_What you are asked to do_
Your answer should be only the lines below from the one with "left: 428px ->" to the one with "color: #ef4444 ->", repeated exactly, ends included.

_Source material_
------------------------------------
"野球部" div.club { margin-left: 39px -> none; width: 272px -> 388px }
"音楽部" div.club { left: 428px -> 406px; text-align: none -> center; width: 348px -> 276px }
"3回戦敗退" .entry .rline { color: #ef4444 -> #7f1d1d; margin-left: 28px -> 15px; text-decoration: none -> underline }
------------------------------------
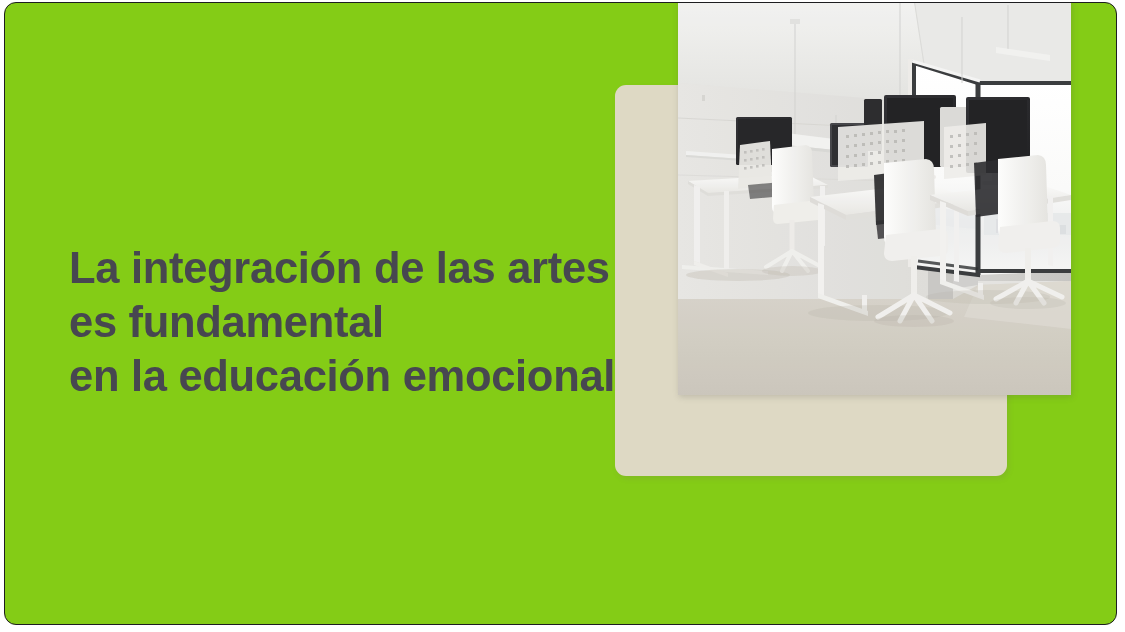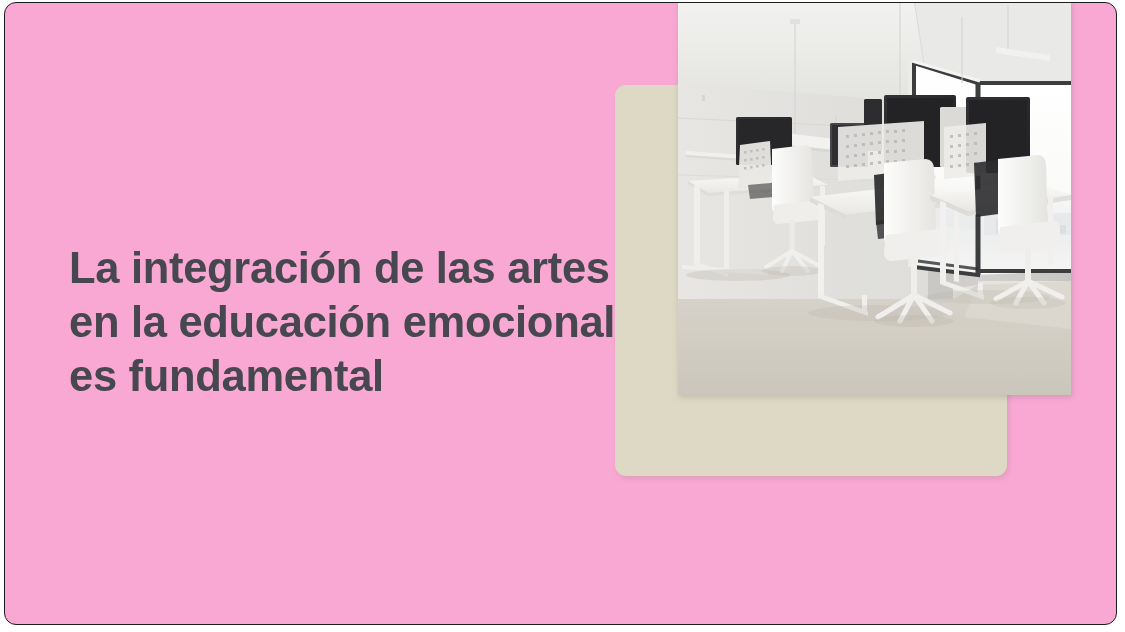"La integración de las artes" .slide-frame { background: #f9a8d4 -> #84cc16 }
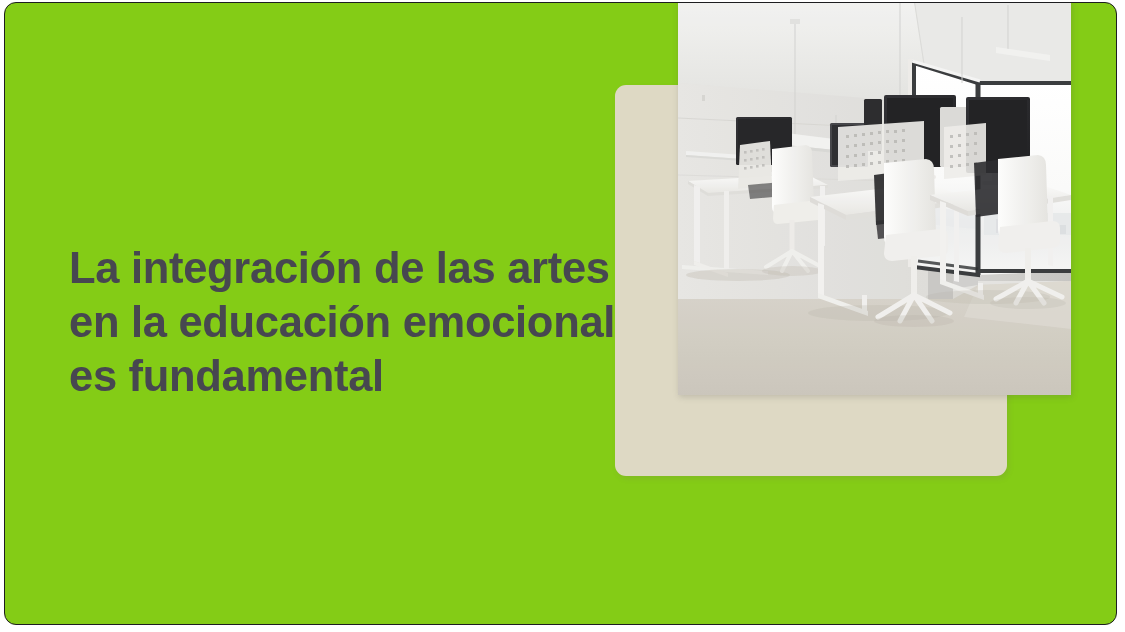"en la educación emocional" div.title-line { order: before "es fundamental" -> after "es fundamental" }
------------------------------------
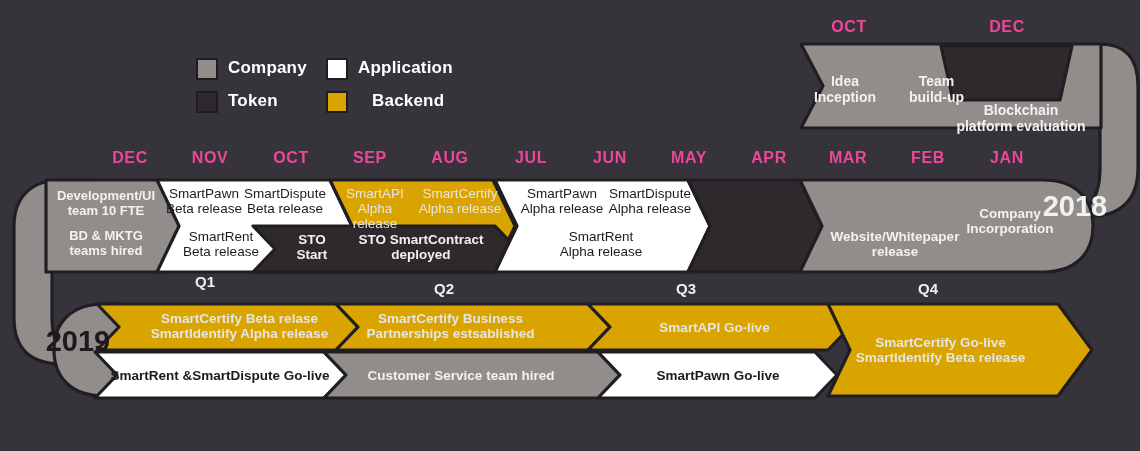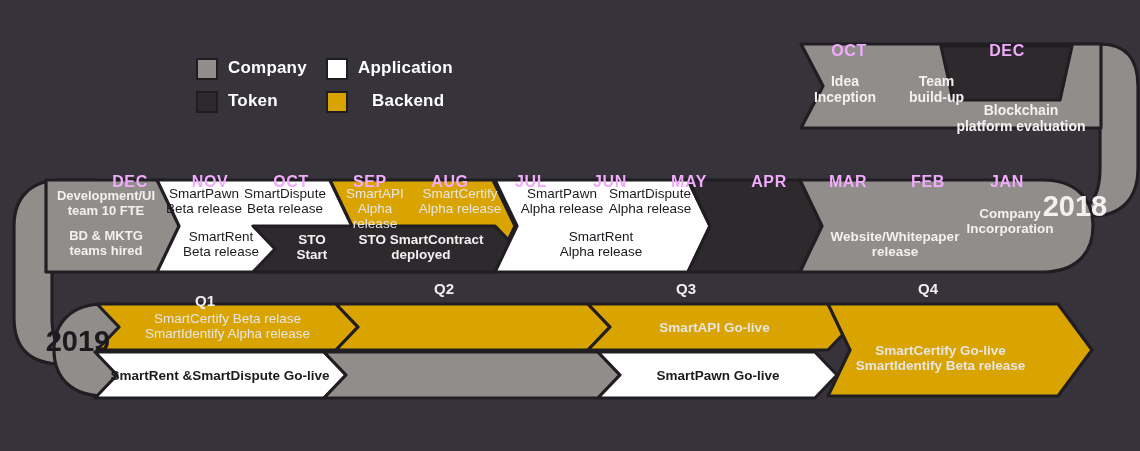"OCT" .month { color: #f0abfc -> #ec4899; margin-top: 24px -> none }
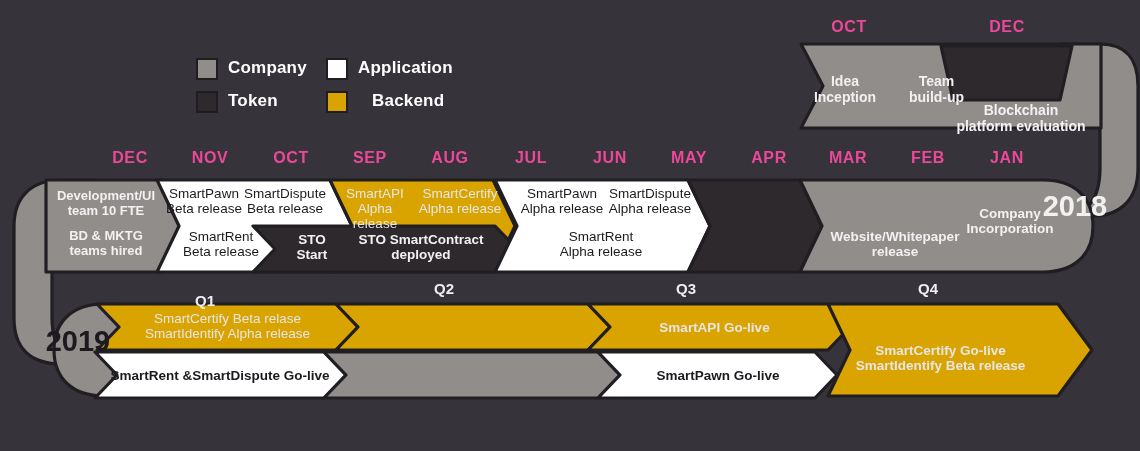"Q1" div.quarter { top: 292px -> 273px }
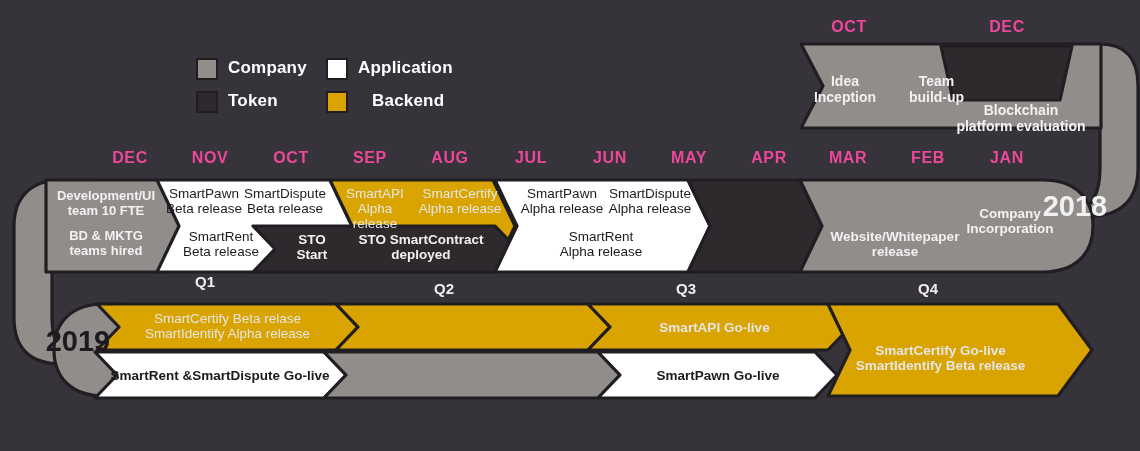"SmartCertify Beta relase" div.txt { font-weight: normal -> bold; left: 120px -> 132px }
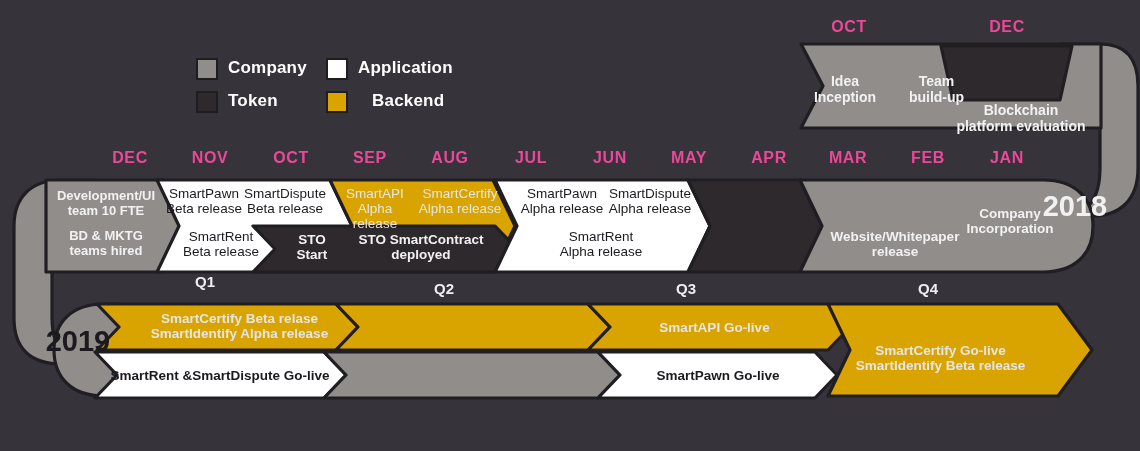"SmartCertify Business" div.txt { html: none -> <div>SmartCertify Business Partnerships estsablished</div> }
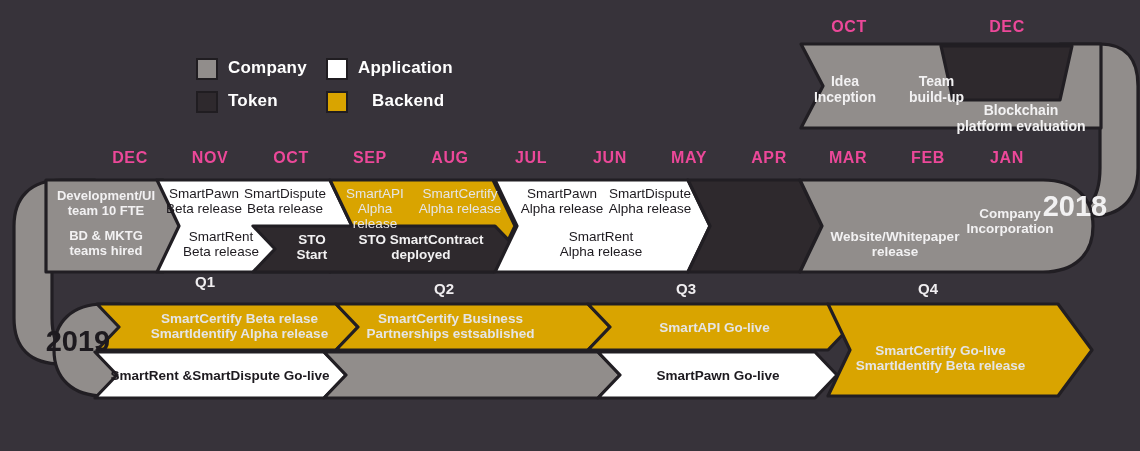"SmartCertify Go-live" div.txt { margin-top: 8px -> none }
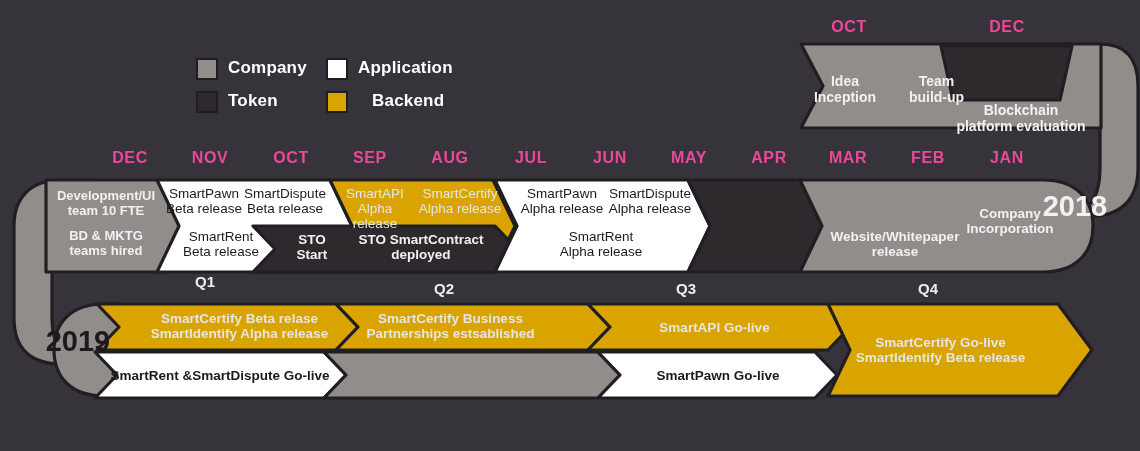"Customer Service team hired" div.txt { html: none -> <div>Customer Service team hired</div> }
------------------------------------
_Response_
"音楽部" div.club { left: 428px -> 406px; text-align: none -> center; width: 348px -> 276px }
"3回戦敗退" .entry .rline { color: #ef4444 -> #7f1d1d; margin-left: 28px -> 15px; text-decoration: none -> underline }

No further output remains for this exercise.